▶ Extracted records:

__________________________________________________

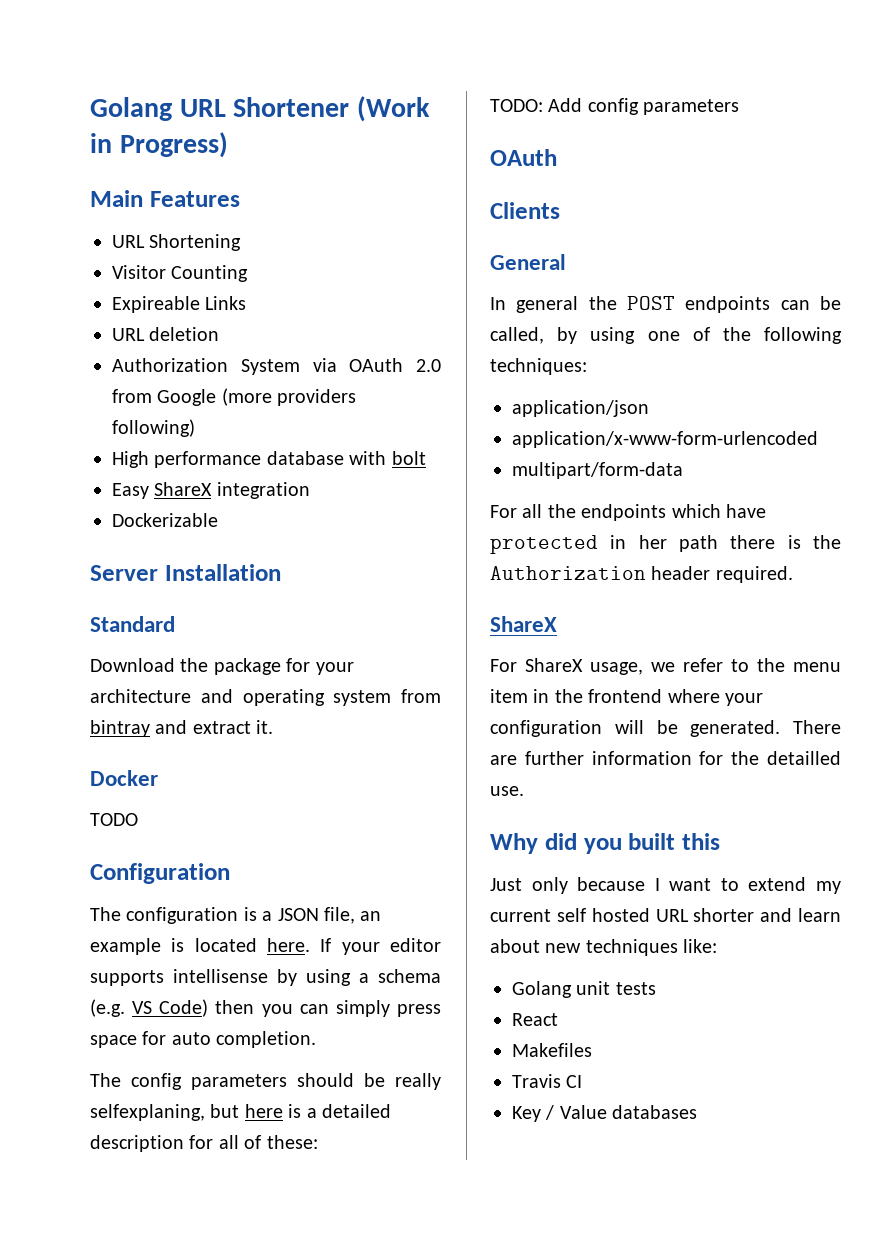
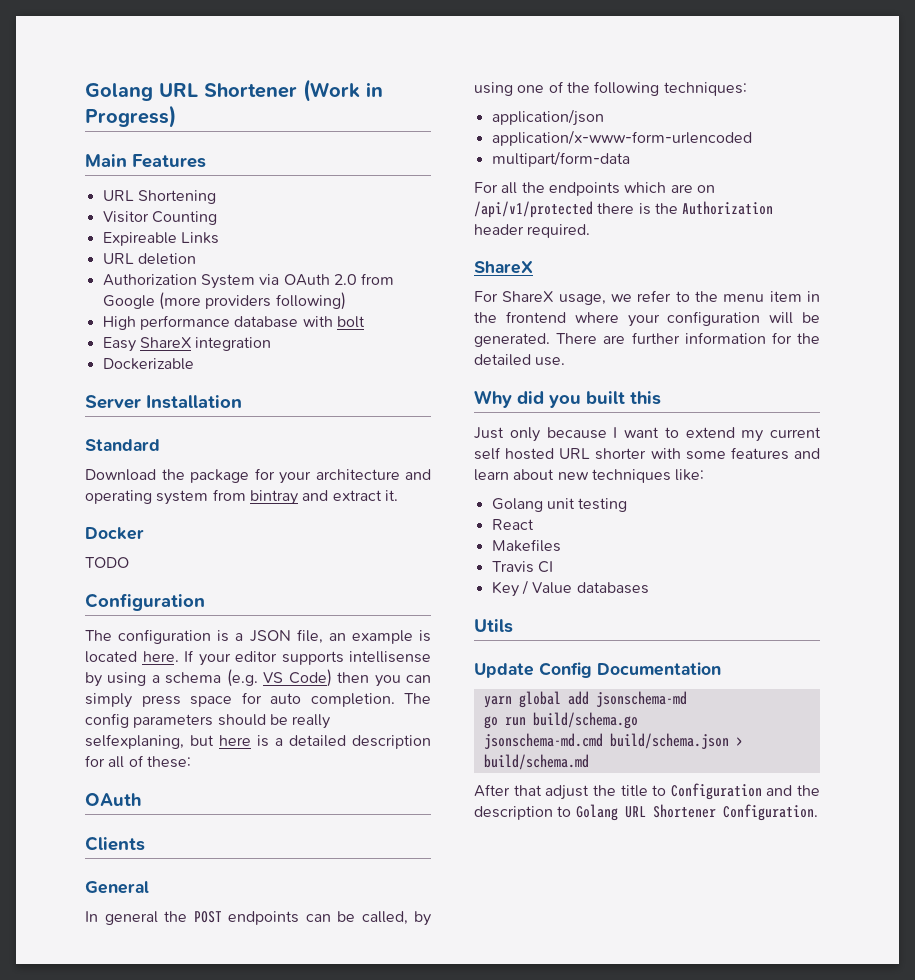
(317, 1039) // -> (395, 700) none
[490,98,740,115] // TODO: Add config parameters -> (191, 762) none
[726,504,766,518] [490,535,718,554] have protected in her path -> [670,184,715,193] [474,201,593,218] are on /api/v1/protected
[767,751,841,765] detailled -> [474,354,531,366] detailed
(755, 915) none -> [650,447,789,460] with some features
[615,982,656,995] tests -> [578,498,628,512] testing
(698, 1112) none -> [474,619,513,633] [474,662,721,678] [483,691,687,708] [483,712,638,729] [483,733,743,749] [483,754,589,770] [474,783,820,800] [474,804,818,821] // Utils // Update Config Documentation // yarn global add jsonschema-md // go run build/schema.go // jsonschema-md.cmd build/schema.json > build/schema.md // After that adjust the title to Configuration and the description to Golang URL Shortener Configuration.

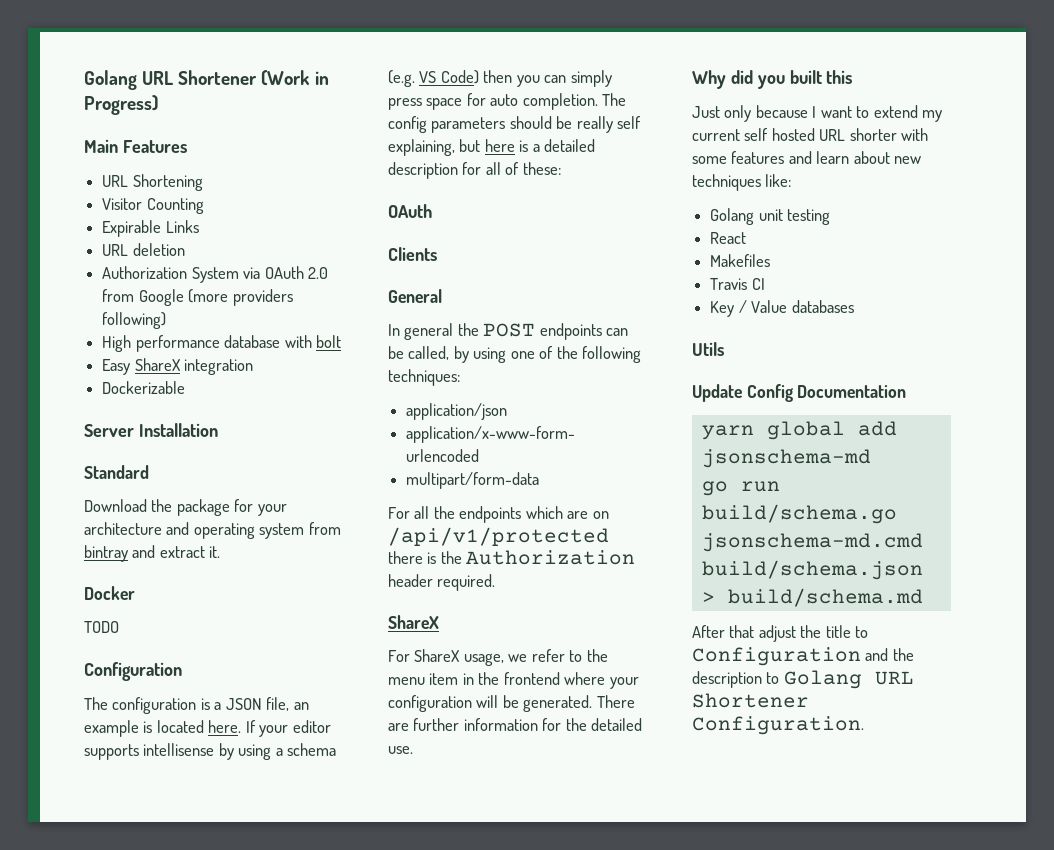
[102,232,177,246] Expireable -> [102,220,162,237] Expirable
[85,734,184,749] selfexplaning, -> [617,116,642,129] [388,139,455,156] self explaining,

__________________________________________________

▶ WHAT IS NEEDED: The answer must be every line from the records above that contains the word "none", copied out.

▶ WRITTEN SOLUTION:
(317, 1039) // -> (395, 700) none
[490,98,740,115] // TODO: Add config parameters -> (191, 762) none
(755, 915) none -> [650,447,789,460] with some features
(698, 1112) none -> [474,619,513,633] [474,662,721,678] [483,691,687,708] [483,712,638,729] [483,733,743,749] [483,754,589,770] [474,783,820,800] [474,804,818,821] // Utils // Update Config Documentation // yarn global add jsonschema-md // go run build/schema.go // jsonschema-md.cmd build/schema.json > build/schema.md // After that adjust the title to Configuration and the description to Golang URL Shortener Configuration.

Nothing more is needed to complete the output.